→ **What you will do**: The lines to output run from the first line of the entries below through the line containing "[296,224,353,241] many ->"; copy them exactly and leave out pictures.

→ **Recorded data**:
== Segment start ==

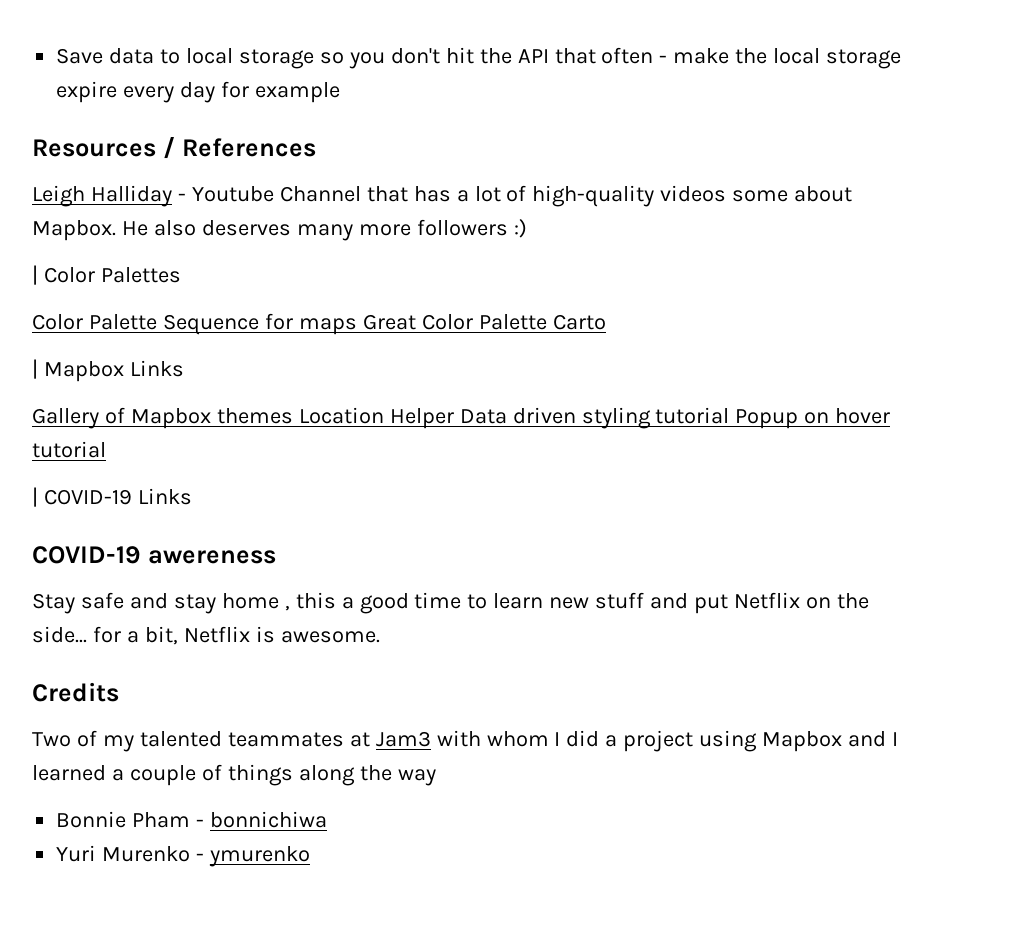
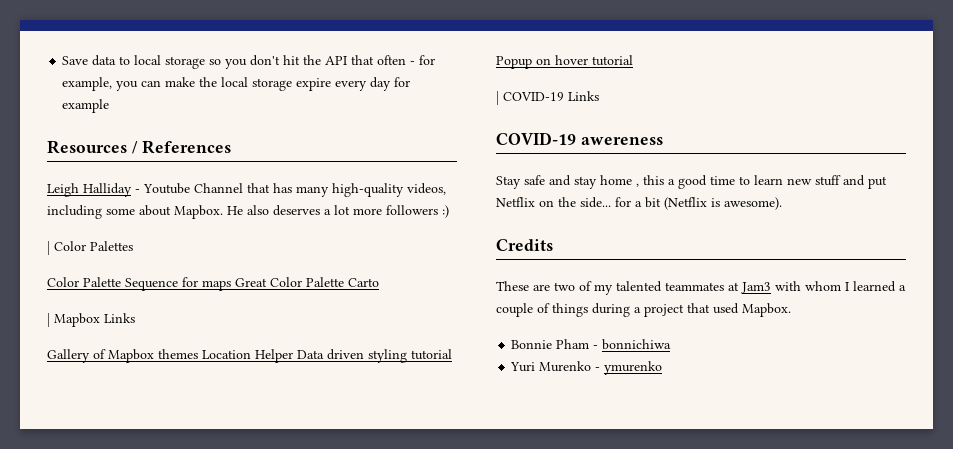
(668, 59) none -> [419,55,436,65] [62,77,162,91] for example, you can
[456,185,727,207] a lot of high-quality videos -> [296,183,446,197] [47,205,102,219] many high-quality videos, including
[296,224,353,241] many -> [324,205,350,215] a lot
[144,626,380,645] [32,682,119,702] [32,732,71,747] bit, Netflix is awesome. // Credits // Two -> [645,197,782,210] [496,239,553,251] [496,281,575,291] bit (Netflix is awesome). // Credits // These are two
[566,730,899,752] did a project using Mapbox and I -> (849, 286) none
[298,765,436,786] along the way -> [592,303,791,317] during a project that used Mapbox.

== Segment end ==

→ **Response to the exercise**:
(668, 59) none -> [419,55,436,65] [62,77,162,91] for example, you can
[456,185,727,207] a lot of high-quality videos -> [296,183,446,197] [47,205,102,219] many high-quality videos, including
[296,224,353,241] many -> [324,205,350,215] a lot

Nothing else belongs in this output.